$ cat post/kubernetes-growing-pains:-a-real-time-case-study.md
Kubernetes Growing Pains: A Real-Time Case Study
October 10, 2016 was a busy day at our company. We had just completed an intense week-long migration of multiple microservices to Kubernetes, and we were still feeling the after-effects of it. The entire engineering team was buzzing with a mix of relief and exhaustion. This was one of those days when you realize that while Kubernetes is a game-changer, it’s not without its growing pains.
We launched our initial Kubernetes cluster about two weeks ago, and the excitement was palpable. Our goal was to offload some of our container orchestration duties from Mesos onto Kubernetes for better scalability and easier management. We had planned for this migration like any other major change—researching best practices, creating a detailed migration plan, and setting up a staging environment.
The Setup
We had a relatively straightforward setup:
- Three master nodes with HAProxy for load balancing.
- A few worker nodes, each running Docker containers.
- A cluster of storage nodes using Ceph for persistent storage.
On the day of the migration, everything seemed to be going smoothly. We moved our first service over and it worked like a charm. By lunchtime, we had three services up and running without any issues. But as the afternoon progressed, the bugs started creeping in.
The Bugs
One of the first things we noticed was that one of our critical services kept failing to restart after a crash. We couldn’t figure out why it was behaving differently from our staging environment. After a series of debugging sessions and logs analysis, we realized that Kubernetes was using a different default command for restarting containers compared to Mesos.
In Mesos, the default command was exec /entrypoint. But in Kubernetes, it was just /entrypoint, which caused issues with certain entrypoints. We had to add an extra layer of configuration to make sure our services behaved as expected. It was a bit of a headache, but we managed to get around it.
Another issue was the network latency between our application nodes and storage nodes. This wasn’t immediately apparent during testing because our staging environment was in the same subnet. Once we started using Kubernetes across multiple subnets, the performance dropped significantly. We had to adjust our network policies and use more powerful machines for storage nodes to keep up with the demand.
The Joy of GitOps
One bright spot was integrating GitOps principles into our workflow. We set up a Git repository to manage all our Kubernetes configurations using kubectl apply -f. This allowed us to version control our cluster’s state and made rollbacks much easier. It also helped us keep track of changes more systematically.
However, we faced some challenges with the tooling. At this time, Terraform 0.x was still in its early stages, and we found that it wasn’t quite ready for prime time. We had to rely on manual commands like kubectl a lot, which introduced a level of variability that GitOps should have mitigated.
The Future
Despite the challenges, I’m excited about where Kubernetes is taking us. It’s still maturing, but its potential is enormous. As more companies adopt it, we’ll see better tools and best practices emerge.
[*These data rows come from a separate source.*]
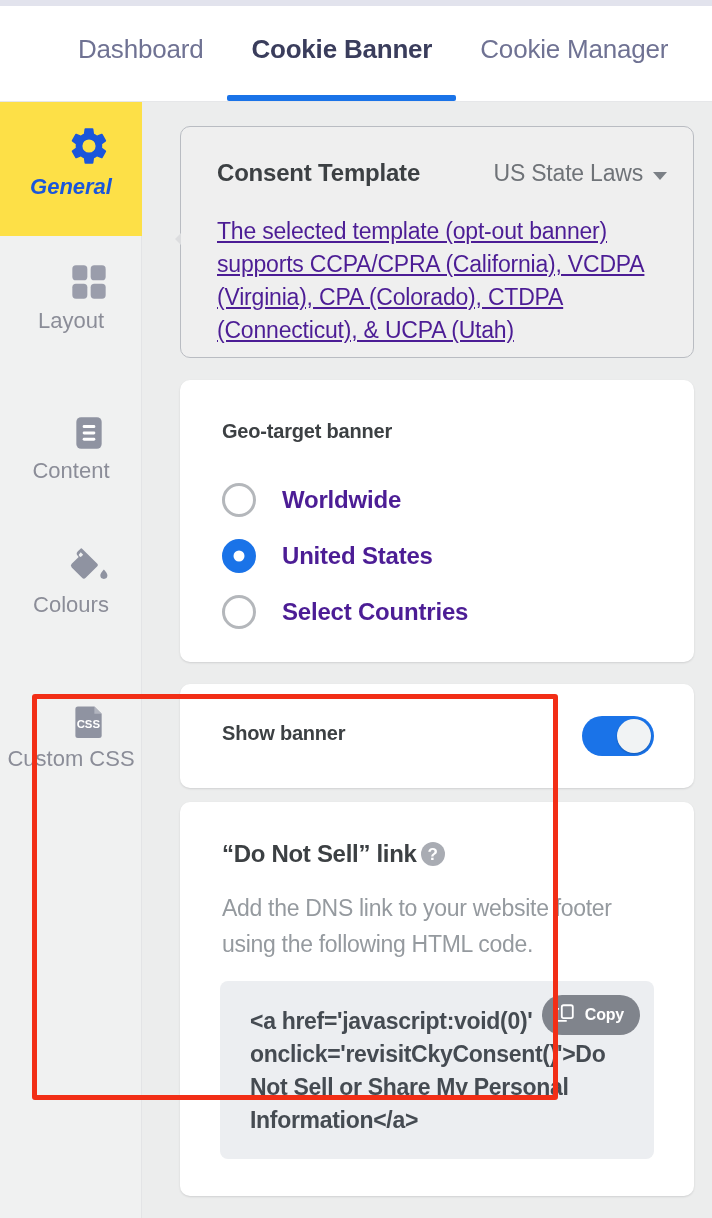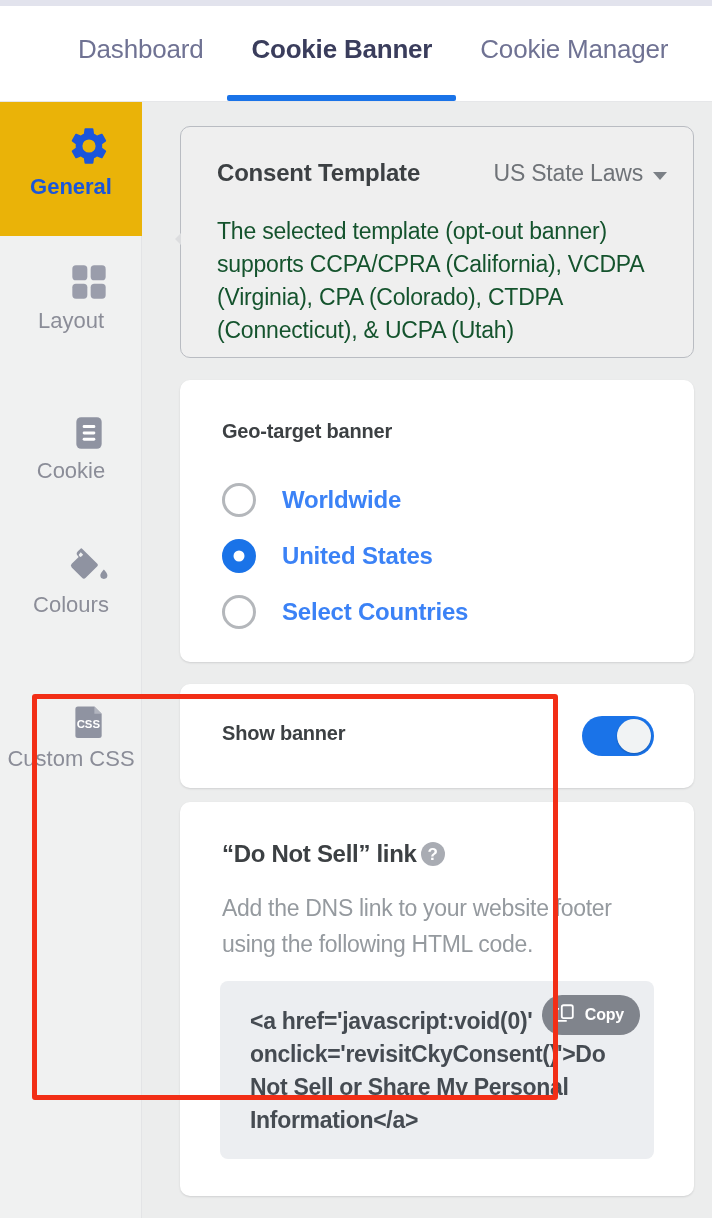"General" .side-item.active { background: #eab308 -> #fde047; font-style: none -> italic }
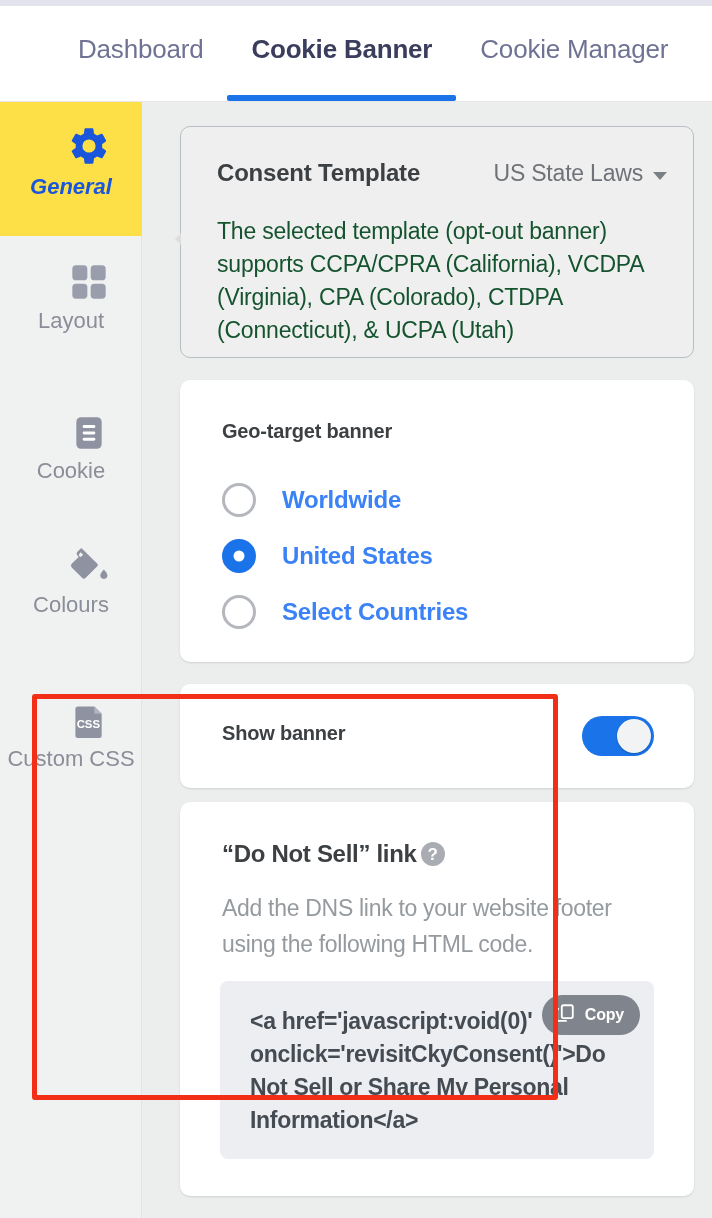"The selected template (opt-out banner)" .consent-desc { color: #14532d -> #4c1d95; text-decoration: none -> underline }
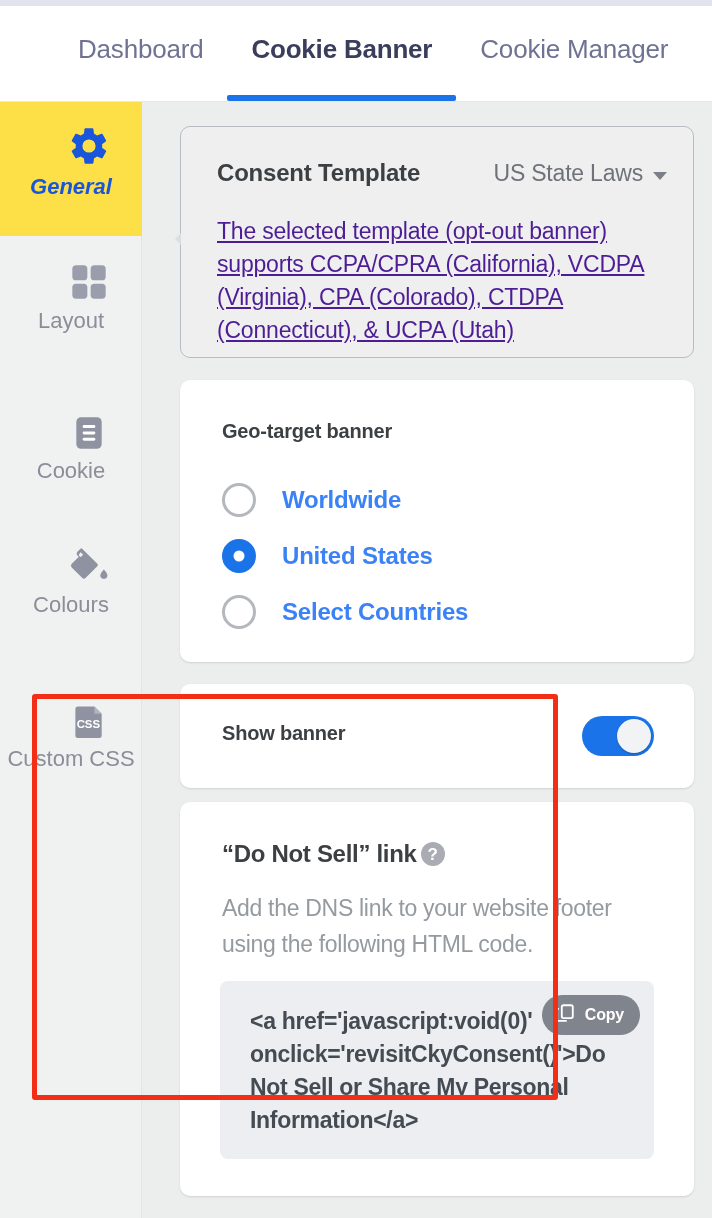"Cookie" span.side-label { text: Cookie -> Content }
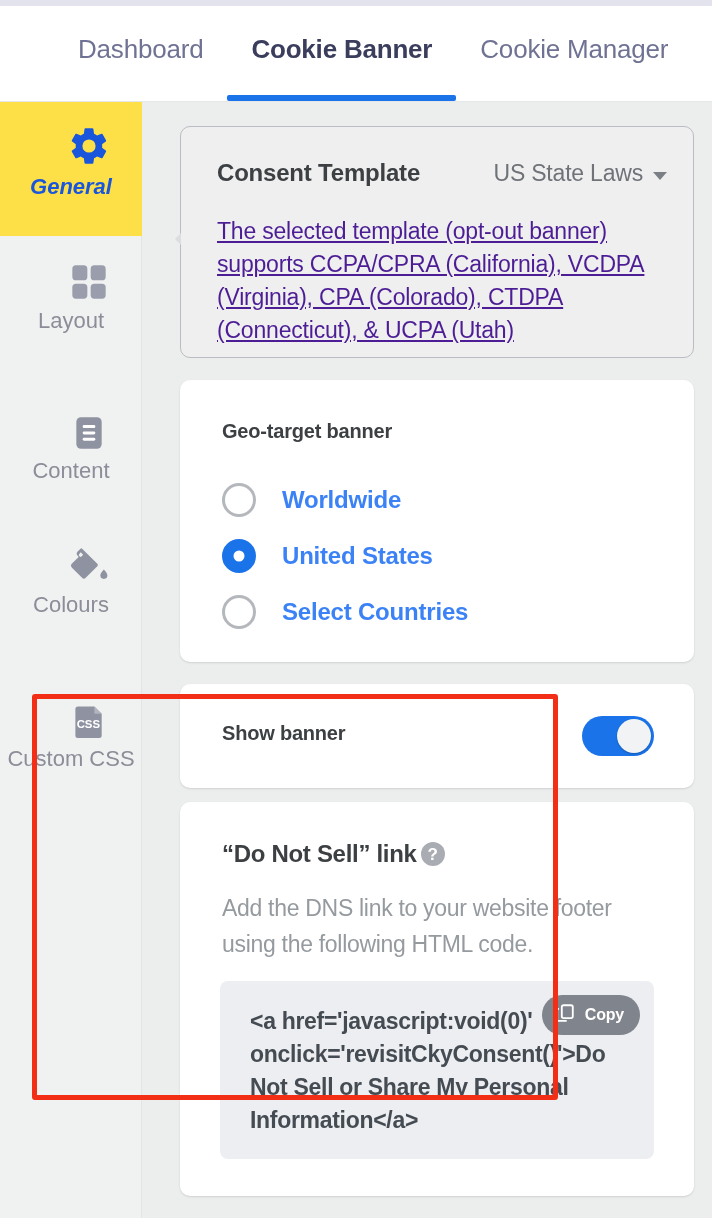"Worldwide" .radio-label { color: #3b82f6 -> #4c1d95 }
For now, though, we’re just happy to be on this journey with a tool that promises so much.
The next few weeks will likely bring more bugs and issues as we continue to refine our setup, but I’m optimistic. Kubernetes is far from perfect, but it’s already making our lives easier in many ways. We’ve learned a lot from this migration, and the experience has made us better engineers.
That’s my day in the life of Kubernetes. A mix of frustration, relief, and excitement as we navigate through the growing pains together.